Malgré tout ce pouvoir, le sultan ne peut point toucher, sans la nécessité la plus urgente, au trésor public de l'état, ni en détourner les deniers à son usage particulier : ce qui occasionnerait infailliblement une révolte ; ce prince n'a la disposition que de son trésor particulier, dont le gardien s'appelle hasnadar bachi, et dans lequel du temps du prince Cantemir, il entrait tous les ans jusqu'à vingt-sept mille bourses, chacune d'environ 1500 livres argent de France ; c'est dans ces trésors qu'entrent toutes les richesses des bachas et des vizirs que le sultan fait ordinairement mourir, après qu'ils se sont engraissés de la substance des peuples dans leurs différentes places qu'ils ont occupées.
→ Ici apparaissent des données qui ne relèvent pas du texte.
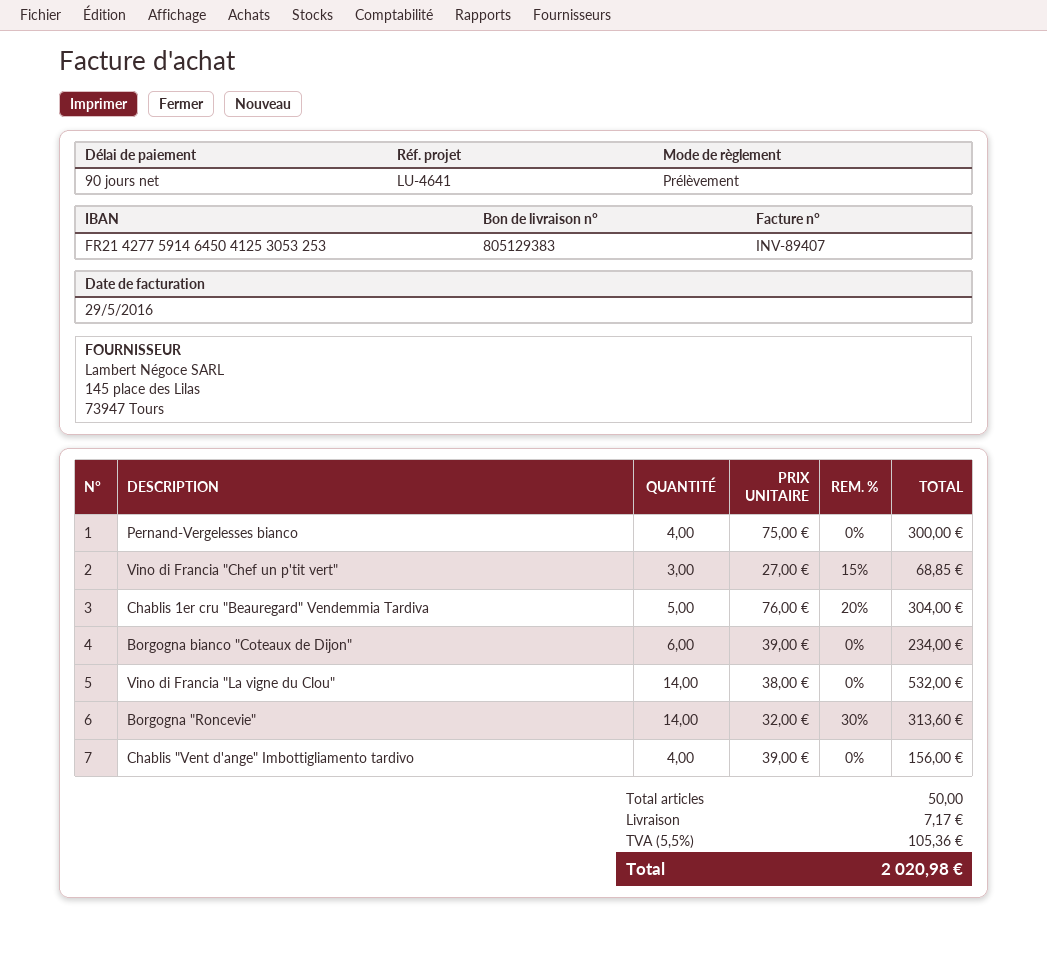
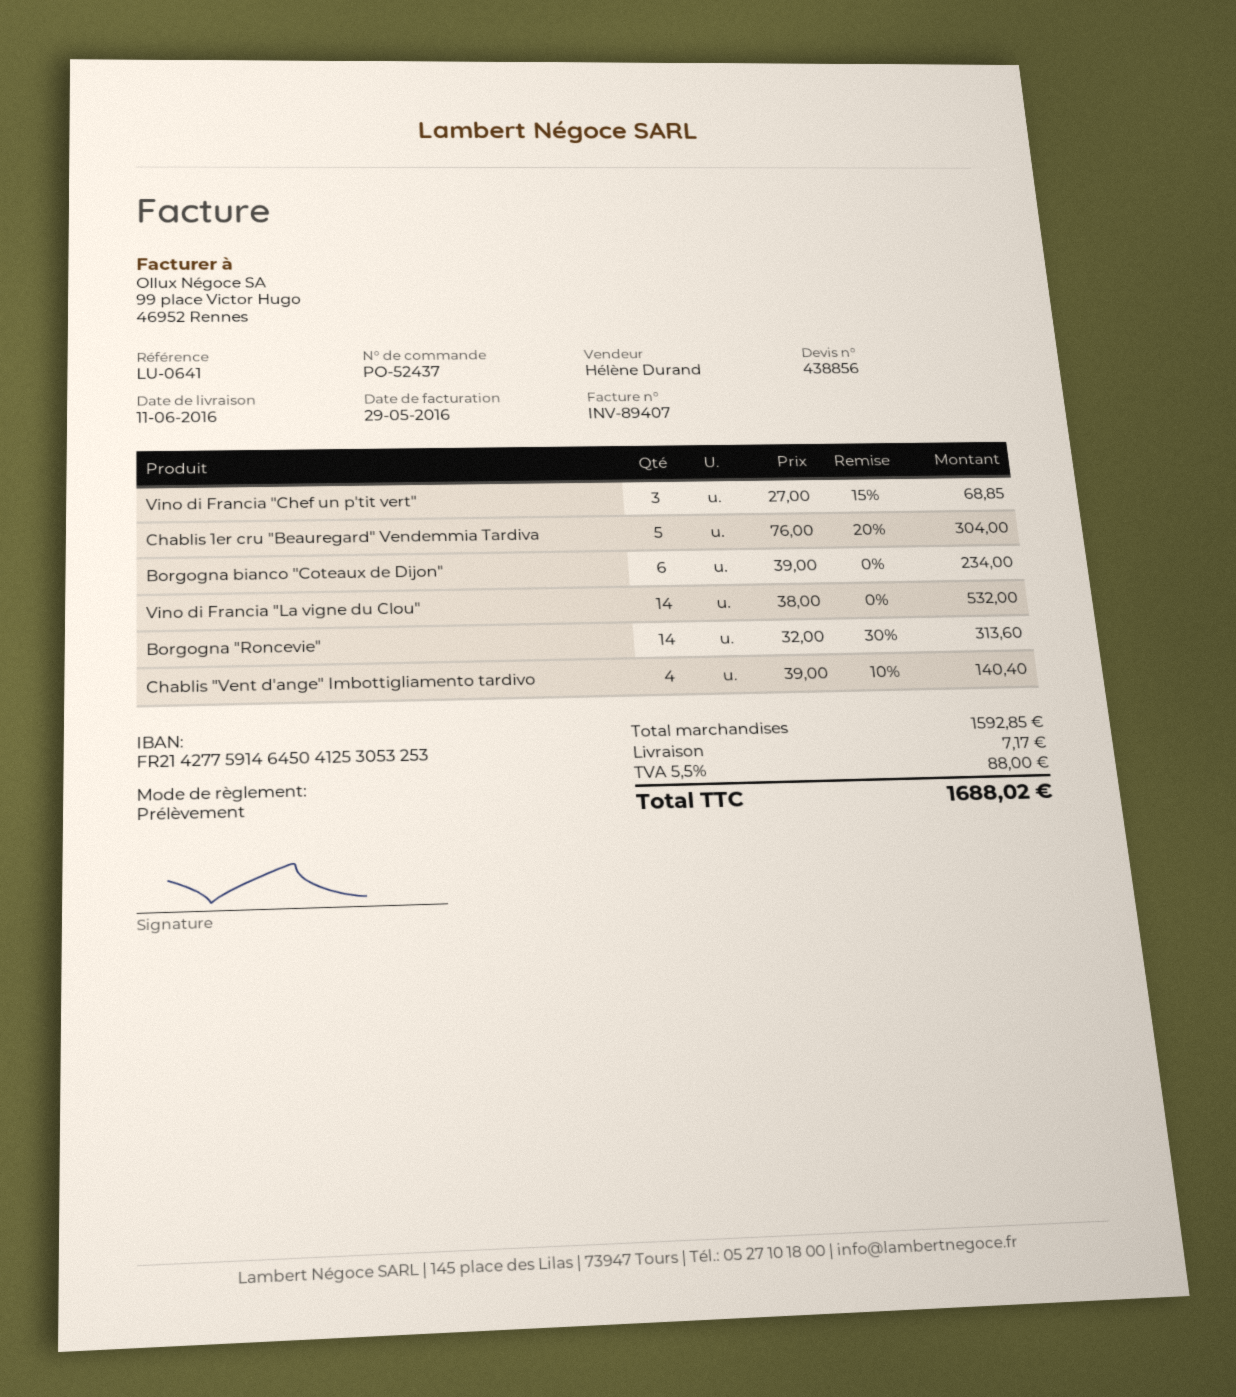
reference: LU-4641 -> LU-0641
Pernand-Vergelesses bianco: 4 x 75.00 = 300.00 -> none
Chablis "Vent d'ange" Imbottigliamento tardivo: 4 x 39.00 = 156.00 -> 4 x 39.00 - 10% = 140.40
tax: 5.5% = 105.36 -> 5.5% = 88.00
total: 2020.98 -> 1688.02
La confiscation de leurs biens appartient de droit à leur maître.

Les sultants sont dans l'usage de marier leurs sœurs et leurs filles dès le berceau aux vizirs et aux bachas ; par-là ils se déchargent sur leurs maris du soin de leur éducation ; en attendant qu'elles soient nubiles, ceux-ci ne peuvent point prendre d'autre femme avant que d'avoir consommé leur mariage avec la sultane ; souvent le mari est mis à mort avant d'avoir rempli cette cérémonie ; alors la femme qui lui était destinée, est mariée à un autre bacha. En moins d'un an la sœur d'Amurath IV. eut quatre maris, sans que le mariage eut été consommé par aucun d'eux ; aussi-tôt que la cérémonie nuptiale tirait à sa conclusion, le mari était accusé de quelque crime, on le mettait à mort, et ses biens étaient adjugés à sa femme ; mais on prétend qu'ils entraient dans les coffres de l'empereur.
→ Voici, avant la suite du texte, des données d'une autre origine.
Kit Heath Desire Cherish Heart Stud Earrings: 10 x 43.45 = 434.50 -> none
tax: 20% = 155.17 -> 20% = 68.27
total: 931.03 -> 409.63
Les sultants ont un grand nombre de concubines. Dans les temps du Bairam ou de la pâque des Mahometants, les bachas envoyent à leur souverain les filles les plus charmantes qu'ils peuvent trouver ; parmi ces concubines il se choisit des maîtresses, et celles qui ont eu l'honneur de recevoir le sultan dans leurs bras et de lui plaire, se nomment sultanes hasekis. voyez cet article. Voyez l'histoire ottomane du prince Cantemir.